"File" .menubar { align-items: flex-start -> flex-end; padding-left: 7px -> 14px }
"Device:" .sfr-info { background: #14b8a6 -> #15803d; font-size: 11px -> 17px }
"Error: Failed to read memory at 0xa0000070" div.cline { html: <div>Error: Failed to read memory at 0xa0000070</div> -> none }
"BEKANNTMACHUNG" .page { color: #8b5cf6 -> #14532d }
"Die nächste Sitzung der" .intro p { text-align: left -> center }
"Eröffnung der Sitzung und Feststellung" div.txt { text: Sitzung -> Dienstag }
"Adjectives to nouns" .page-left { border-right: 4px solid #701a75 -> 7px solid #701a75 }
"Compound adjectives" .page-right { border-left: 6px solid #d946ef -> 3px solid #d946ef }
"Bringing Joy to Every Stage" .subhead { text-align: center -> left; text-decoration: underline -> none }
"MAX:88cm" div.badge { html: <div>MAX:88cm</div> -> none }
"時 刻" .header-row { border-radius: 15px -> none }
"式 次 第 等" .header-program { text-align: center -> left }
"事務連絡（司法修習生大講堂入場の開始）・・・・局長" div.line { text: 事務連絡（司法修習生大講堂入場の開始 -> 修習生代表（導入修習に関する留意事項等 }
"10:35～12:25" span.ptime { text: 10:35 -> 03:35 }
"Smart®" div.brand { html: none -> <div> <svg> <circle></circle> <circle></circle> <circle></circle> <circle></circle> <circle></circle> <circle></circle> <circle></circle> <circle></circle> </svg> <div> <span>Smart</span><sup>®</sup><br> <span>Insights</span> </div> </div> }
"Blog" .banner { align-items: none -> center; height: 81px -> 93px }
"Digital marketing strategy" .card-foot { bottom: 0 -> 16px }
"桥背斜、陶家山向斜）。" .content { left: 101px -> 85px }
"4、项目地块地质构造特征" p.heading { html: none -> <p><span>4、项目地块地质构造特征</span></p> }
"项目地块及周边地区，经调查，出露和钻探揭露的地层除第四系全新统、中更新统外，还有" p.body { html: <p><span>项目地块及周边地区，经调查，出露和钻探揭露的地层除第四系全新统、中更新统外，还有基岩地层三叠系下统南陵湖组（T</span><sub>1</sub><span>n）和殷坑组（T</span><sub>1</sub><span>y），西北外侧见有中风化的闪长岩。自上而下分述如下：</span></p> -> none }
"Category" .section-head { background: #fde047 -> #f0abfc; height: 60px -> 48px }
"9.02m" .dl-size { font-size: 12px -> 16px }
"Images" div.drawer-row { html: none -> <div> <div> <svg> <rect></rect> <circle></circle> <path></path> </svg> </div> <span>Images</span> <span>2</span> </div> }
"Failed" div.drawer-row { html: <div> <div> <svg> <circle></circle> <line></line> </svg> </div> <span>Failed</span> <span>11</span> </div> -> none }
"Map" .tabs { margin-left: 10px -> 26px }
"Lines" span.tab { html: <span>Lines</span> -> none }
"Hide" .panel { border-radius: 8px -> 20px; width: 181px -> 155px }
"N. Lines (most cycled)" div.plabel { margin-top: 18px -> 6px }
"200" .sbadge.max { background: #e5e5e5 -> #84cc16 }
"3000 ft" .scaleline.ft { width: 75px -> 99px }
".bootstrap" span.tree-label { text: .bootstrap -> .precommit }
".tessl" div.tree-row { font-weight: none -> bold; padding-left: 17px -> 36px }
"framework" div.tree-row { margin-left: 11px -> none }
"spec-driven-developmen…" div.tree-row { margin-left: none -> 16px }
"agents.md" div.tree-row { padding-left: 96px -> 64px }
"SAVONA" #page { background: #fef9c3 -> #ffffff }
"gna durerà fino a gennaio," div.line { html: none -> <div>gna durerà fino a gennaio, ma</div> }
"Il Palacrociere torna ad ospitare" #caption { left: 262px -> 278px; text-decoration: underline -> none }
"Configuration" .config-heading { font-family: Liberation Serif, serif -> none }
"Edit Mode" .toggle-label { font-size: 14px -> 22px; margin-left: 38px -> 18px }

------------------------------------------------------------------------

# [To do]
Down to the last character, restate every record.

# [Response]
"File" .menubar { align-items: flex-start -> flex-end; padding-left: 7px -> 14px }
"Device:" .sfr-info { background: #14b8a6 -> #15803d; font-size: 11px -> 17px }
"Error: Failed to read memory at 0xa0000070" div.cline { html: <div>Error: Failed to read memory at 0xa0000070</div> -> none }
"BEKANNTMACHUNG" .page { color: #8b5cf6 -> #14532d }
"Die nächste Sitzung der" .intro p { text-align: left -> center }
"Eröffnung der Sitzung und Feststellung" div.txt { text: Sitzung -> Dienstag }
"Adjectives to nouns" .page-left { border-right: 4px solid #701a75 -> 7px solid #701a75 }
"Compound adjectives" .page-right { border-left: 6px solid #d946ef -> 3px solid #d946ef }
"Bringing Joy to Every Stage" .subhead { text-align: center -> left; text-decoration: underline -> none }
"MAX:88cm" div.badge { html: <div>MAX:88cm</div> -> none }
"時 刻" .header-row { border-radius: 15px -> none }
"式 次 第 等" .header-program { text-align: center -> left }
"事務連絡（司法修習生大講堂入場の開始）・・・・局長" div.line { text: 事務連絡（司法修習生大講堂入場の開始 -> 修習生代表（導入修習に関する留意事項等 }
"10:35～12:25" span.ptime { text: 10:35 -> 03:35 }
"Smart®" div.brand { html: none -> <div> <svg> <circle></circle> <circle></circle> <circle></circle> <circle></circle> <circle></circle> <circle></circle> <circle></circle> <circle></circle> </svg> <div> <span>Smart</span><sup>®</sup><br> <span>Insights</span> </div> </div> }
"Blog" .banner { align-items: none -> center; height: 81px -> 93px }
"Digital marketing strategy" .card-foot { bottom: 0 -> 16px }
"桥背斜、陶家山向斜）。" .content { left: 101px -> 85px }
"4、项目地块地质构造特征" p.heading { html: none -> <p><span>4、项目地块地质构造特征</span></p> }
"项目地块及周边地区，经调查，出露和钻探揭露的地层除第四系全新统、中更新统外，还有" p.body { html: <p><span>项目地块及周边地区，经调查，出露和钻探揭露的地层除第四系全新统、中更新统外，还有基岩地层三叠系下统南陵湖组（T</span><sub>1</sub><span>n）和殷坑组（T</span><sub>1</sub><span>y），西北外侧见有中风化的闪长岩。自上而下分述如下：</span></p> -> none }
"Category" .section-head { background: #fde047 -> #f0abfc; height: 60px -> 48px }
"9.02m" .dl-size { font-size: 12px -> 16px }
"Images" div.drawer-row { html: none -> <div> <div> <svg> <rect></rect> <circle></circle> <path></path> </svg> </div> <span>Images</span> <span>2</span> </div> }
"Failed" div.drawer-row { html: <div> <div> <svg> <circle></circle> <line></line> </svg> </div> <span>Failed</span> <span>11</span> </div> -> none }
"Map" .tabs { margin-left: 10px -> 26px }
"Lines" span.tab { html: <span>Lines</span> -> none }
"Hide" .panel { border-radius: 8px -> 20px; width: 181px -> 155px }
"N. Lines (most cycled)" div.plabel { margin-top: 18px -> 6px }
"200" .sbadge.max { background: #e5e5e5 -> #84cc16 }
"3000 ft" .scaleline.ft { width: 75px -> 99px }
".bootstrap" span.tree-label { text: .bootstrap -> .precommit }
".tessl" div.tree-row { font-weight: none -> bold; padding-left: 17px -> 36px }
"framework" div.tree-row { margin-left: 11px -> none }
"spec-driven-developmen…" div.tree-row { margin-left: none -> 16px }
"agents.md" div.tree-row { padding-left: 96px -> 64px }
"SAVONA" #page { background: #fef9c3 -> #ffffff }
"gna durerà fino a gennaio," div.line { html: none -> <div>gna durerà fino a gennaio, ma</div> }
"Il Palacrociere torna ad ospitare" #caption { left: 262px -> 278px; text-decoration: underline -> none }
"Configuration" .config-heading { font-family: Liberation Serif, serif -> none }
"Edit Mode" .toggle-label { font-size: 14px -> 22px; margin-left: 38px -> 18px }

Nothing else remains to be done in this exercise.